Susann, Theresa, Eva-Marie, Valley and Rosa Maria register for the workshop for a day performance artist Diane Torr. The focus is on the question of where and when sexual identity is manifested, and whether it can be used in other gestures to break through these role patterns. The women dressed up first. Susan becomes Andi, Theresa to Walter, Eva-Marie to Christian, Valley became Tal and Rosa Maria Marco became Ramos. All five women in the documentary seem to have a problem with their female identity and two of them have had bad experiences with men. The others feel themselves pressed into a female stereotype, which they do not want to deliver.

Se see that gender studies are not about transsexuality. They are about the role models that prevail in our society of man and woman. Diane Torr has been following these questions for many years and is trying to get closer to gender roles in her own special way. In workshops she teaches what a man is, how he moves, and what gestures he takes. The filmmaker Katarina Peters who has been friends with Torr for many years, has accompanied her at one of these workshops in Berlin with the camera.

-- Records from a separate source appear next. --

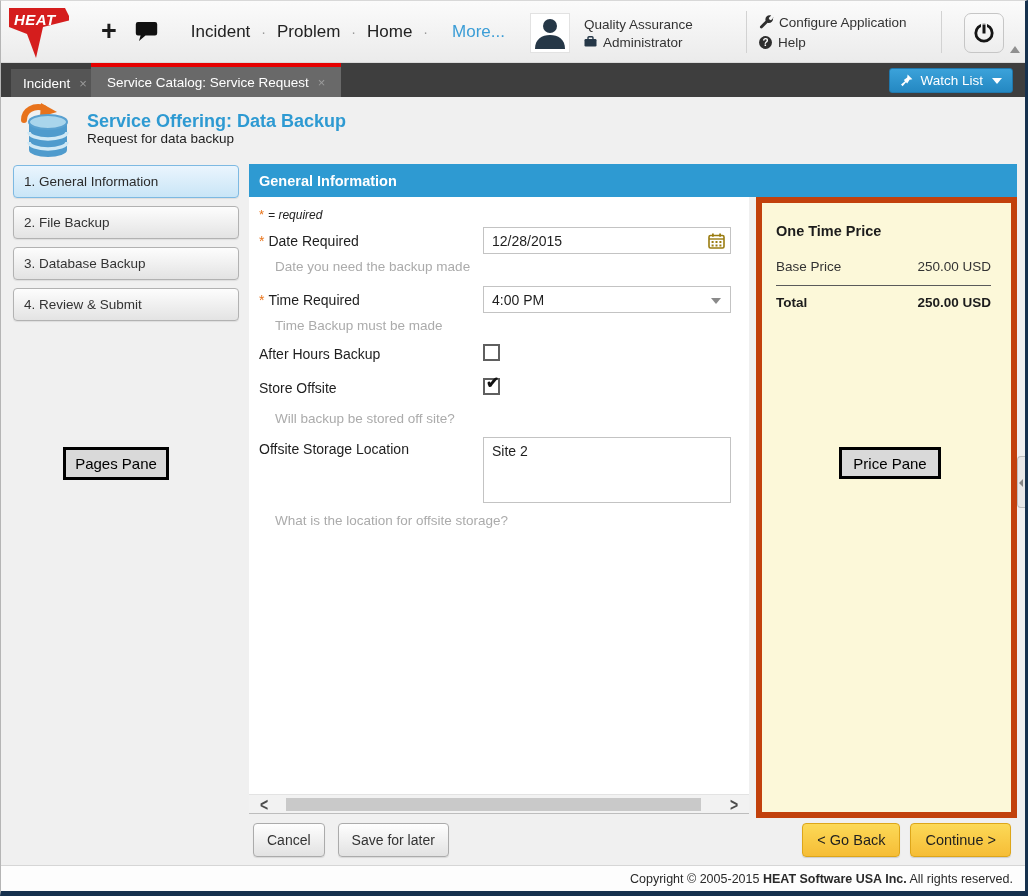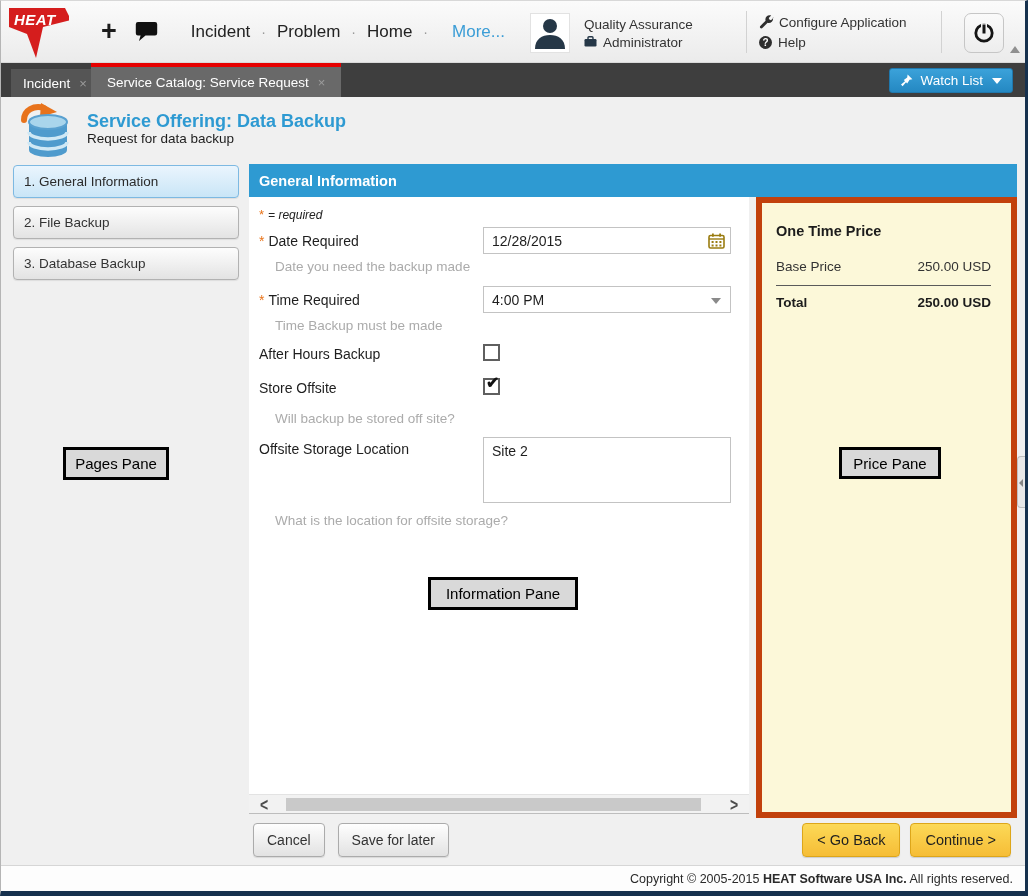--- a/index.html
+++ b/index.html
@@ -257,6 +257,7 @@
   <div class="page-btn active" style="top:164px;">1. General Information</div>
   <div class="page-btn" style="top:205px;">2. File Backup</div>
   <div class="page-btn" style="top:246px;">3. Database Backup</div>
+  <div class="page-btn" style="top:287px;">4. Review &amp; Submit</div>
 
   <div class="blue-bar">
     <span class="bb-title">General Information</span>

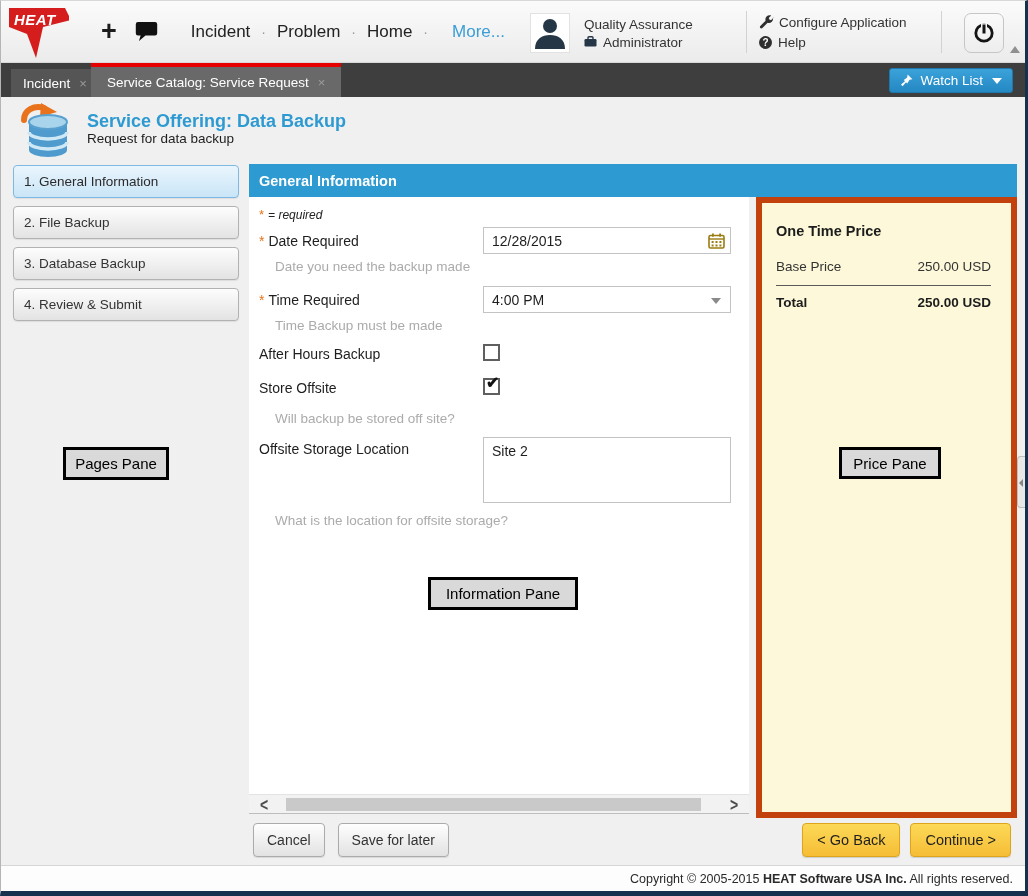--- a/index.html
+++ b/index.html
@@ -352,7 +352,6 @@
   </div>
 
   <div class="annot annot-pages">Pages Pane</div>
-  <div class="annot annot-info">Information Pane</div>
   <div class="annot annot-price">Price Pane</div>
 
 </div>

Torr understands identity (and therefore gender identity) as an artificial construct and that “male” behaviors are only available to women theoretically. In her workshops Torr moves from theory to practice. The motivations of the five women are very different: Susanna has been a beauty queen and when asked at one of the pageants into which role she would like to enter for a day, she answered male. Tal is the opposite of Susanna and was often already perceived by her environment as “masculine” and we learn that she is a real sissy. Eva-Maria, who comes from Munich, is a policy advisor and moves in a world dominated by men. Theresa is the mother of three sons and her husband left her making her a mother and a father to her children. Rosa Maria, who was already twice in a women’s shelter because of violent partners and is well versed in the macho culture.

The first thing that the women do is exchange their clothing for its male counterparts and then go out on the street dressed as men. By the time the experiment is over, not all participants are so convinced that it is really easier for them to be able to be a man for a day or a week, but they now know how it feels, more or less.